**Task objective:**
Only a number is wanted here: the count of lines in the entries below that contain the word "font".
—————
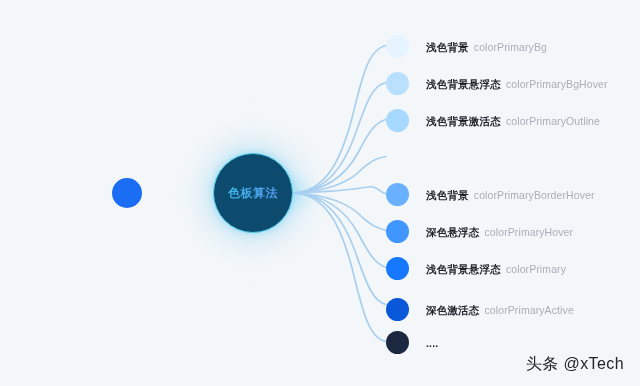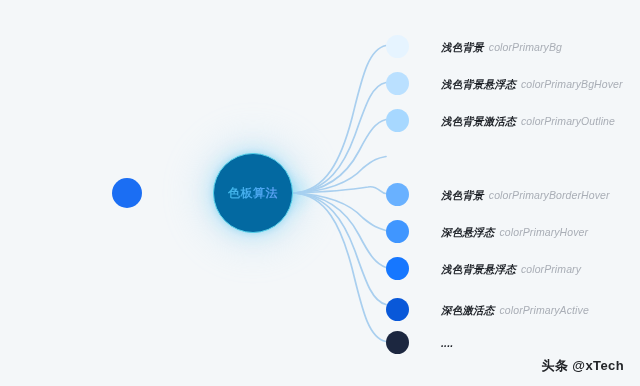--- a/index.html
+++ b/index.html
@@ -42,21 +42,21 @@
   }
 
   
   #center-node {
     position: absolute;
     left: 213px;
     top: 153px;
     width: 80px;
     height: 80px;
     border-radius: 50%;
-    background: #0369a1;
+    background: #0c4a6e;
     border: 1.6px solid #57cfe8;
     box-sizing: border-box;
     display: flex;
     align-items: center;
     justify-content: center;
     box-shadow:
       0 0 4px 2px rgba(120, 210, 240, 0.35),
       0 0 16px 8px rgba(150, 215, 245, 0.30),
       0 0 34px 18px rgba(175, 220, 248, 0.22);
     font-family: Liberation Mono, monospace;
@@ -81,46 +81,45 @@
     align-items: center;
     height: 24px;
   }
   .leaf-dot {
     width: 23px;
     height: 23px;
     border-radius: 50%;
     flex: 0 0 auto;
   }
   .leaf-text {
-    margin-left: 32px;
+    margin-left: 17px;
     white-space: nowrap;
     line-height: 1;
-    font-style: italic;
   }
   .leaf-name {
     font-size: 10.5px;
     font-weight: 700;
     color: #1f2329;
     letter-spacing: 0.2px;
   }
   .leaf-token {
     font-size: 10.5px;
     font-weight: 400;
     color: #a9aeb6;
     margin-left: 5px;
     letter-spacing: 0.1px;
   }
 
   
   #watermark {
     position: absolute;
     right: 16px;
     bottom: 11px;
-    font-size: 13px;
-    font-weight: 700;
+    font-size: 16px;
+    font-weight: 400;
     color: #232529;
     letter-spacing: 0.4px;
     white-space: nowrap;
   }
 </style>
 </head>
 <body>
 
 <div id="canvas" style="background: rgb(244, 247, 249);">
—————
**Response area:**
10